Begin at the line that has "font-style: italic ->", stop after the line that has "text: 奖补标准 ->", and print exactly those lines from the records below, without any pictures.

**Dataset records**
-- -- --
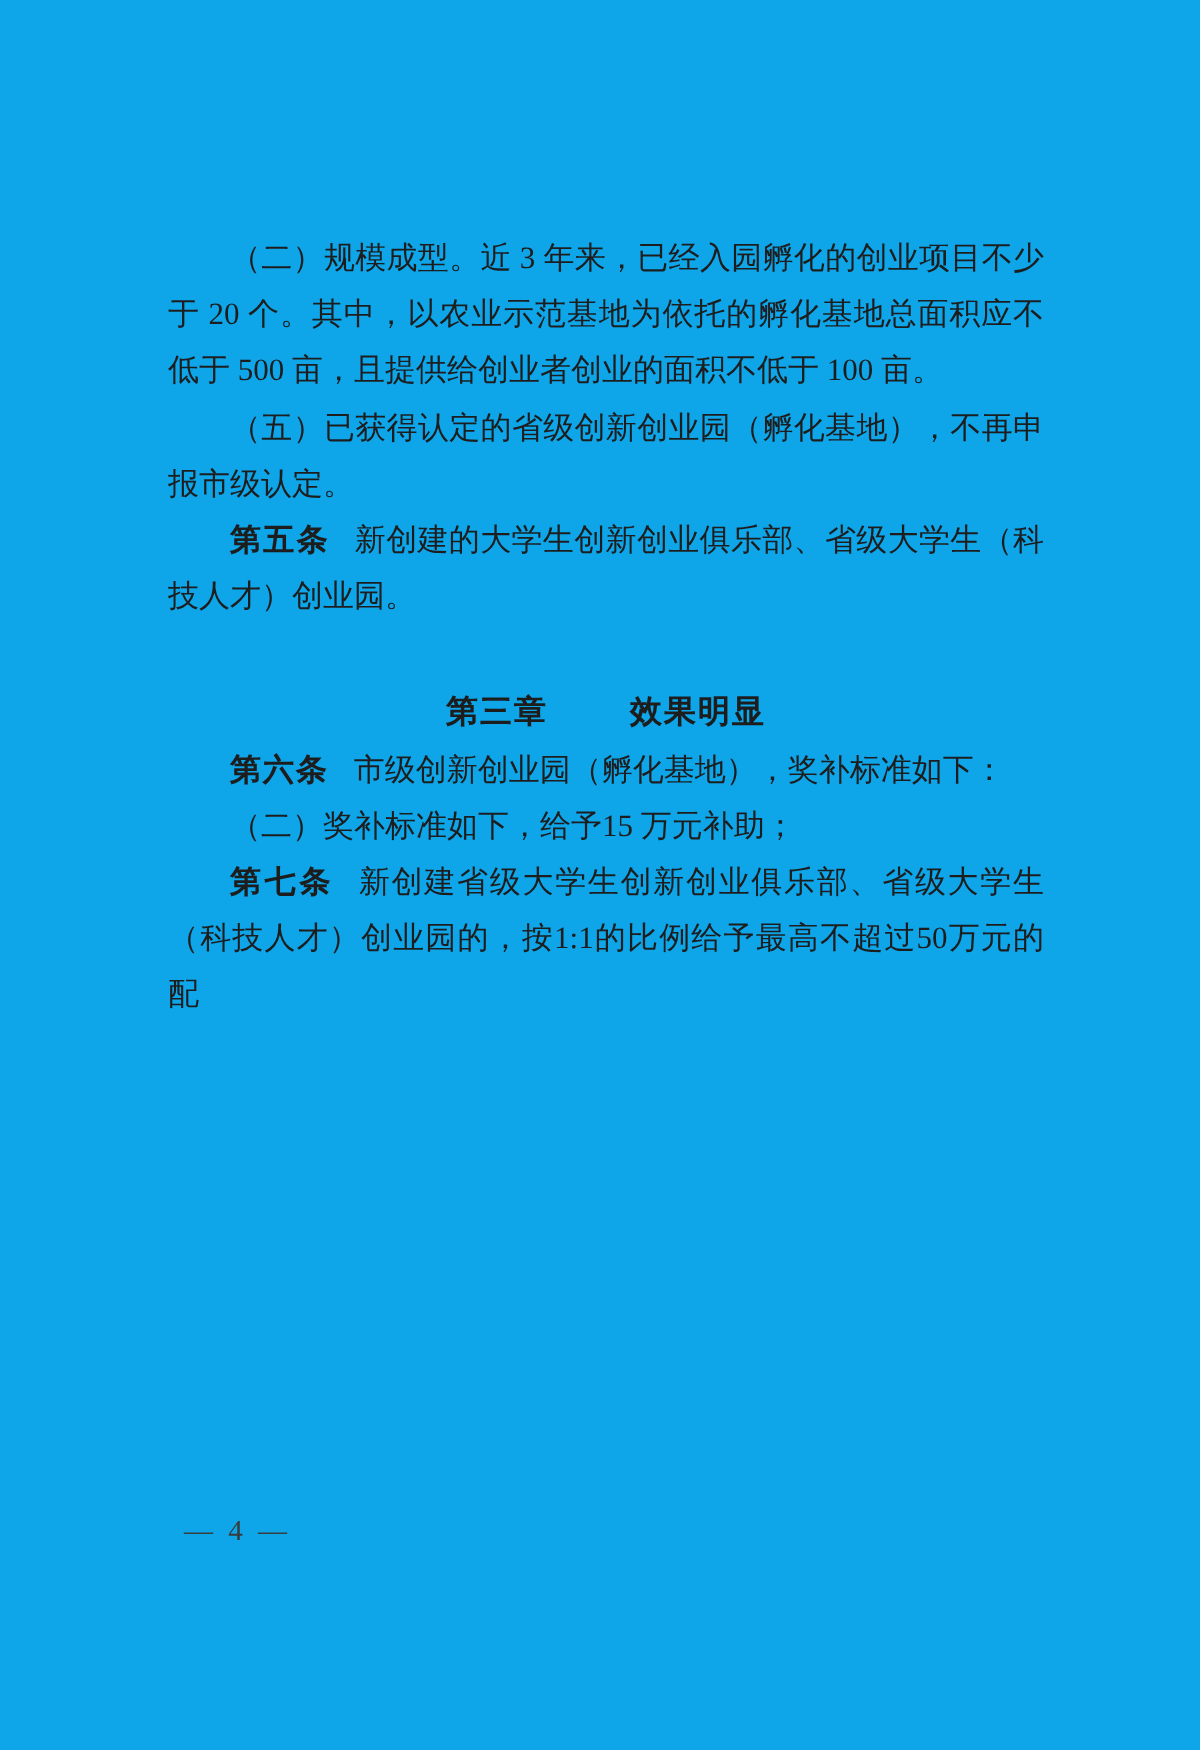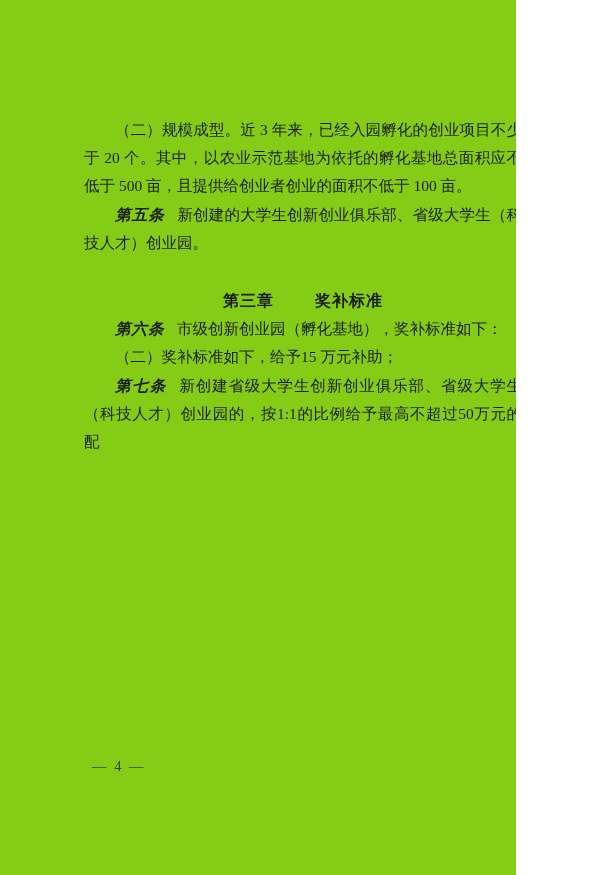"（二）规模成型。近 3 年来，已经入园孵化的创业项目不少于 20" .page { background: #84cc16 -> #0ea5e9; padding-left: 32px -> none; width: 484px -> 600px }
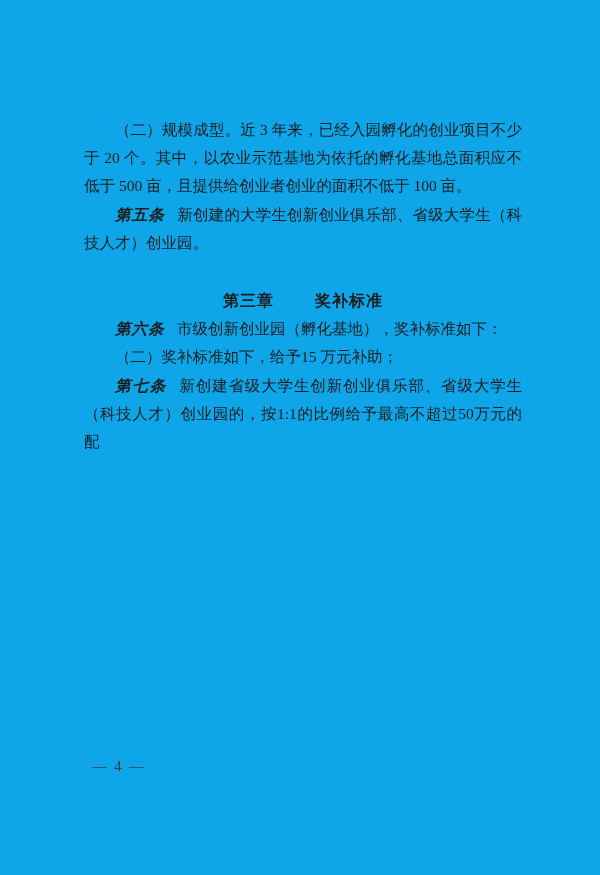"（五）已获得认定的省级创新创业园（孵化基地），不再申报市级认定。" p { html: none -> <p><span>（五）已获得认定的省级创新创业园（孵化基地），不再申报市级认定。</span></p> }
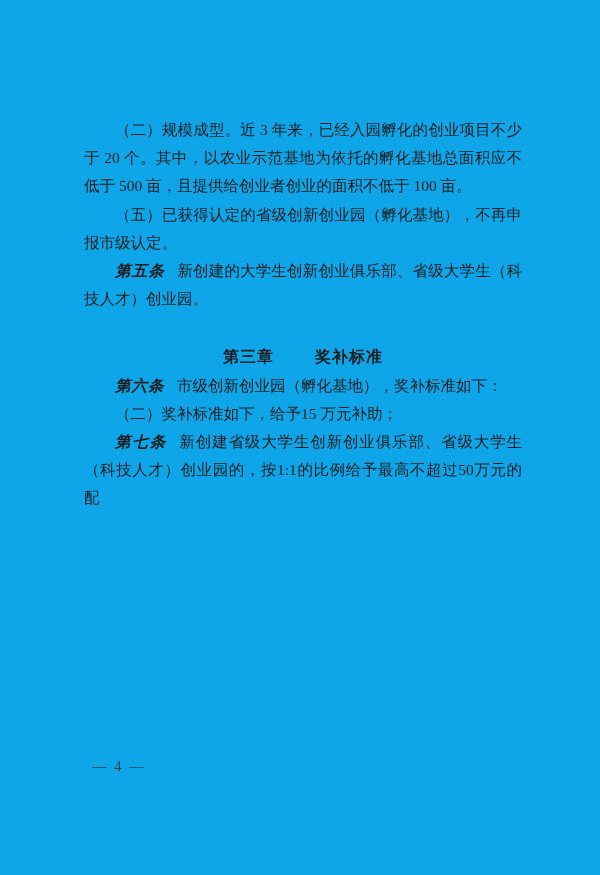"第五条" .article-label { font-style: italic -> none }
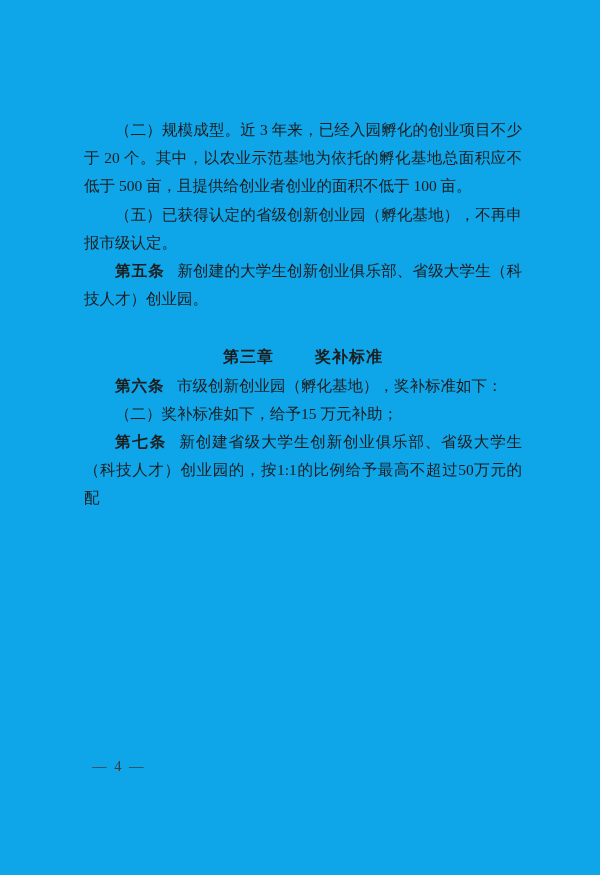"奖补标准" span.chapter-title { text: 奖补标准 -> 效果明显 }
-- -- --
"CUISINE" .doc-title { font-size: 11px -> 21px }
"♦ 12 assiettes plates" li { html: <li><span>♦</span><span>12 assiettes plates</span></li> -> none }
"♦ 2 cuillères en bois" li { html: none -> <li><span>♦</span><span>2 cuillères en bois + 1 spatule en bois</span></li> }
-- -- --
**Answer to this exercise**
"第五条" .article-label { font-style: italic -> none }
"奖补标准" span.chapter-title { text: 奖补标准 -> 效果明显 }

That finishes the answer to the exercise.